Alors que le Darfour fait l'objet d'une surenchère politique - corridors humanitaires à partir du Tchad, sécurisation, etc. - peu en rapport avec la réalité de terrain, une crise humanitaire touche aujourd'hui plus de 150 000 déplacés internes dans l'est du Tchad. Aujourd'hui, une enquête de Médecins Sans Frontières confirme l'urgence dans cette région. Pourtant, l'assistance reste largement insuffisante et MSF se heurte à de nombreux obstacles pour renforcer ses activités.
Dans l'est du pays, les attaques récurrentes et meurtrières sur les villages depuis un an et demi ont contraint des dizaines de milliers de personnes à prendre la fuite. Regroupées dans des camps où leur sécurité n'est toujours pas garantie, elles vivent sous des huttes sommaires, manquent de nourriture, d'eau et d'accès aux soins.
L'enquête menée fin mai par Epicentre, le centre de recherche et d'études épidémiologiques de MSF, révèle que dans les camps situés autour de Goz Beïda, principal lieu de regroupement de la population déplacée, un enfant sur cinq souffre de malnutrition aiguë et que les taux de mortalité, pour la période du 30 mars au 20 mai 2007, sont catastrophiques.
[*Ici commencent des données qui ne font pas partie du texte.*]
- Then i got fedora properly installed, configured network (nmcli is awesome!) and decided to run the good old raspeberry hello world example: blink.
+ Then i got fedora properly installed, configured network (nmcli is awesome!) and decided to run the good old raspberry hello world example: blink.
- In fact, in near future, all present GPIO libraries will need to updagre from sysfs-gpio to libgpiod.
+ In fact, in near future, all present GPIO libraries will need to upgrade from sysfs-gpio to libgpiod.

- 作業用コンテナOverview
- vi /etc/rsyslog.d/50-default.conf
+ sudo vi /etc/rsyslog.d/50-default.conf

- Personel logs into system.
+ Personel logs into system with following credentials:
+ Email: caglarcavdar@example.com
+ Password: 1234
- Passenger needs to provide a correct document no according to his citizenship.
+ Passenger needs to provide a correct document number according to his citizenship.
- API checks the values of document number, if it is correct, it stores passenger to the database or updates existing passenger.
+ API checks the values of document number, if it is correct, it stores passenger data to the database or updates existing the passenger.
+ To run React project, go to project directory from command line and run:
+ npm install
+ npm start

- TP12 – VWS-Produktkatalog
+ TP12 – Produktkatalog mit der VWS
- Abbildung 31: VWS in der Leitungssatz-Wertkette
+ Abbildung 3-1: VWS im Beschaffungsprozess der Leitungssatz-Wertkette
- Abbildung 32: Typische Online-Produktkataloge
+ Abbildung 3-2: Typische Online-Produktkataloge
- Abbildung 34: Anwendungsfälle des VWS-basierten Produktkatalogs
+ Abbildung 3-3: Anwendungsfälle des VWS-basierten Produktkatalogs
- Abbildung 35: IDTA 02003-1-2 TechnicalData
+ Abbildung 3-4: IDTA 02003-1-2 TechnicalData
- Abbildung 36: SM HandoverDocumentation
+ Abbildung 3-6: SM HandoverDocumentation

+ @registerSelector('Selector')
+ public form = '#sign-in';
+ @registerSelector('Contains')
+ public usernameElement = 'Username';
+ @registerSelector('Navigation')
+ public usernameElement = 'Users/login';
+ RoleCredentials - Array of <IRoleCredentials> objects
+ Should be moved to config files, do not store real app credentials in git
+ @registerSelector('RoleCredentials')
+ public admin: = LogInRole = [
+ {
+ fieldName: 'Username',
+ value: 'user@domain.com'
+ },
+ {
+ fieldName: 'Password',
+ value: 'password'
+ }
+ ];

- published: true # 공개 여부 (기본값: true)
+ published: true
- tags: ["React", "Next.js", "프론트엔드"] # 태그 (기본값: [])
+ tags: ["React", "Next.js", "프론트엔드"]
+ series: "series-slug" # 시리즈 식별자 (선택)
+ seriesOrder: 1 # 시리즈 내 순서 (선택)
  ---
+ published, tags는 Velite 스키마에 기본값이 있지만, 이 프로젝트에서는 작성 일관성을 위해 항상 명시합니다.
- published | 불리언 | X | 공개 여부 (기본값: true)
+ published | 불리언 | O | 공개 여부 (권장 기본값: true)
Jusque récemment, l'assistance des nombreux organismes d'aide présents dans la région s'est concentrée sur les réfugiés en provenance du Darfour, négligeant cette population déplacée. En avril, la coordination humanitaire des Nations unies a finalement lancé un plan d'urgence pour trois mois, mais ses objectifs en termes de distributions de nourriture, d'accès aux soins, d'approvisionnement en eau et d'abris ne sont pas adaptés. « A Goz Beïda, les déplacés ne reçoivent que moins de 10 litres d'eau par jour et par personne alors qu'il en faudrait 20, et à peine 300 enfants malnutris sont pris en charge quand notre enquête évalue leur nombre à environ 2 000, explique Franck Joncret, chef de mission de MSF au Tchad. Cette politique d'aide rationnée pour les déplacés est inacceptable. »
Présente à Dogdoré, Goz Beïda, Adé, Koukou et Kerfi, MSF renforce ses activités. Mais, dans certaines localités, MSF fait face à de fortes entraves. Ainsi, malgré des demandes répétées, MSF continue de se voir interdire l'ouverture d'un hôpital pédiatrique à Goz Beïda, capable notamment de soigner les enfants souffrant de malnutrition.
L'arrivée à la fin du mois de la saison des pluies va entraîner une recrudescence des cas de paludisme et des maladies diarrhéiques épidémiques. Une nette augmentation de la malnutrition est également à craindre. Face à cette détérioration prévisible de la situation, pour éviter une catastrophe, il est urgent d'augmenter les capacités d'hospitalisation, d'améliorer l'approvisionnement en eau et de répondre aux problèmes nutritionnels. « Il est impératif que l'urgence dans l'est du Tchad soit enfin pleinement reconnue, que les acteurs de l'aide apportent une réponse massive et immédiate en faveur des déplacés, et que les autorités tchadiennes favorisent ce déploiement humanitaire », déclare Isabelle Defourny, médecin et responsable des programmes de MSF au Tchad.